(Beginning of Source information)

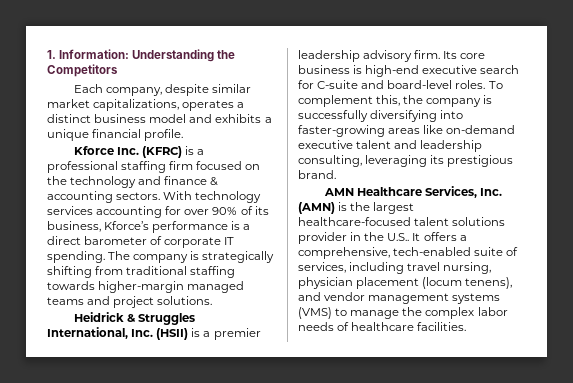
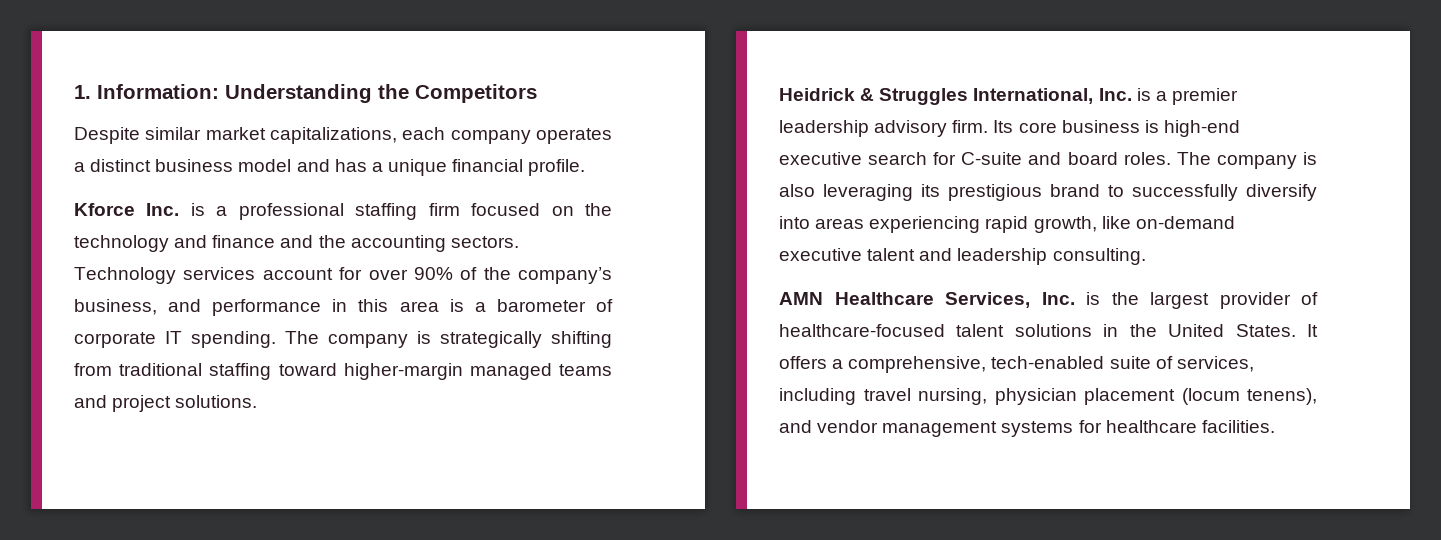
- Each company, despite similar market capitalizations, operates a distinct business model and exhibits a unique financial profile.
+ Despite similar market capitalizations, each company operates a distinct business model and has a unique financial profile.
- Kforce Inc. (KFRC) is a professional staffing firm focused on the technology and finance & accounting sectors. With technology services accounting for over 90% of its business, Kforce’s performance is a direct barometer of corporate IT spending.
+ Kforce Inc. is a professional staffing firm focused on the technology and finance and the accounting sectors. Technology services account for over 90% of the company’s business, and performance in this area is a barometer of corporate IT spending.
- The company is strategically shifting from traditional staffing towards higher-margin managed teams and project solutions.
+ The company is strategically shifting from traditional staffing toward higher-margin managed teams and project solutions.
- Heidrick & Struggles International, Inc. (HSII) is a premier leadership advisory firm.
+ Heidrick & Struggles International, Inc. is a premier leadership advisory firm.
- Its core business is high-end executive search for C-suite and board-level roles. To complement this, the company is successfully diversifying into faster-growing areas like on-demand executive talent and leadership consulting, leveraging its prestigious brand.
+ Its core business is high-end executive search for C-suite and board roles. The company is also leveraging its prestigious brand to successfully diversify into areas experiencing rapid growth, like on-demand executive talent and leadership consulting.
- AMN Healthcare Services, Inc. (AMN) is the largest healthcare-focused talent solutions provider in the U.S..
+ AMN Healthcare Services, Inc. is the largest provider of healthcare-focused talent solutions in the United States.
- It offers a comprehensive, tech-enabled suite of services, including travel nursing, physician placement (locum tenens), and vendor management systems (VMS) to manage the complex labor needs of healthcare facilities.
+ It offers a comprehensive, tech-enabled suite of services, including travel nursing, physician placement (locum tenens), and vendor management systems for healthcare facilities.

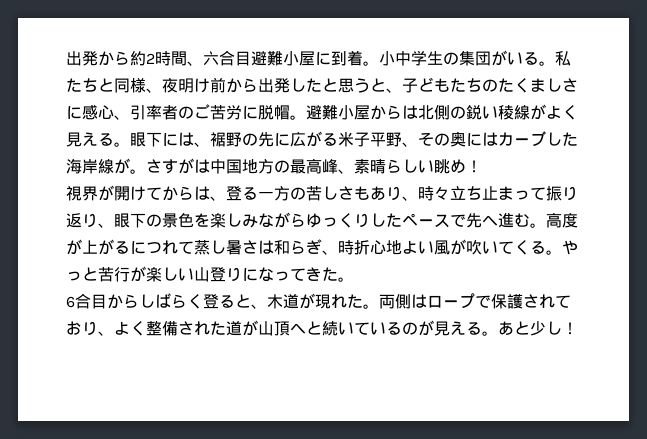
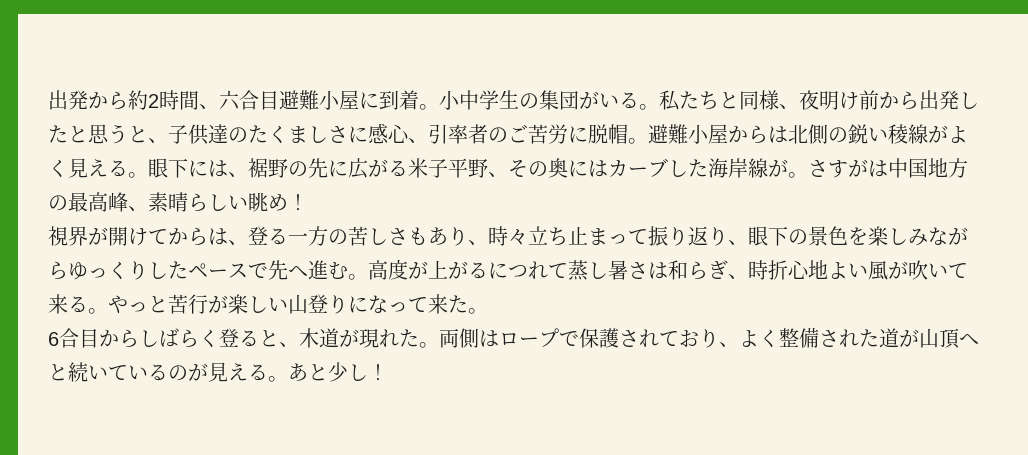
- 私たちと同様、夜明け前から出発したと思うと、子どもたちのたくましさに感心、引率者のご苦労に脱帽。
+ 私たちと同様、夜明け前から出発したと思うと、子供達のたくましさに感心、引率者のご苦労に脱帽。
- 高度が上がるにつれて蒸し暑さは和らぎ、時折心地よい風が吹いてくる。
+ 高度が上がるにつれて蒸し暑さは和らぎ、時折心地よい風が吹いて来る。
- やっと苦行が楽しい山登りになってきた。
+ やっと苦行が楽しい山登りになって来た。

(End of Source information)

Begin with the first line of the entries above and write out each line exactly, ending with the line containing "- It offers". Leave out pictures.

• _Response below_
- Each company, despite similar market capitalizations, operates a distinct business model and exhibits a unique financial profile.
+ Despite similar market capitalizations, each company operates a distinct business model and has a unique financial profile.
- Kforce Inc. (KFRC) is a professional staffing firm focused on the technology and finance & accounting sectors. With technology services accounting for over 90% of its business, Kforce’s performance is a direct barometer of corporate IT spending.
+ Kforce Inc. is a professional staffing firm focused on the technology and finance and the accounting sectors. Technology services account for over 90% of the company’s business, and performance in this area is a barometer of corporate IT spending.
- The company is strategically shifting from traditional staffing towards higher-margin managed teams and project solutions.
+ The company is strategically shifting from traditional staffing toward higher-margin managed teams and project solutions.
- Heidrick & Struggles International, Inc. (HSII) is a premier leadership advisory firm.
+ Heidrick & Struggles International, Inc. is a premier leadership advisory firm.
- Its core business is high-end executive search for C-suite and board-level roles. To complement this, the company is successfully diversifying into faster-growing areas like on-demand executive talent and leadership consulting, leveraging its prestigious brand.
+ Its core business is high-end executive search for C-suite and board roles. The company is also leveraging its prestigious brand to successfully diversify into areas experiencing rapid growth, like on-demand executive talent and leadership consulting.
- AMN Healthcare Services, Inc. (AMN) is the largest healthcare-focused talent solutions provider in the U.S..
+ AMN Healthcare Services, Inc. is the largest provider of healthcare-focused talent solutions in the United States.
- It offers a comprehensive, tech-enabled suite of services, including travel nursing, physician placement (locum tenens), and vendor management systems (VMS) to manage the complex labor needs of healthcare facilities.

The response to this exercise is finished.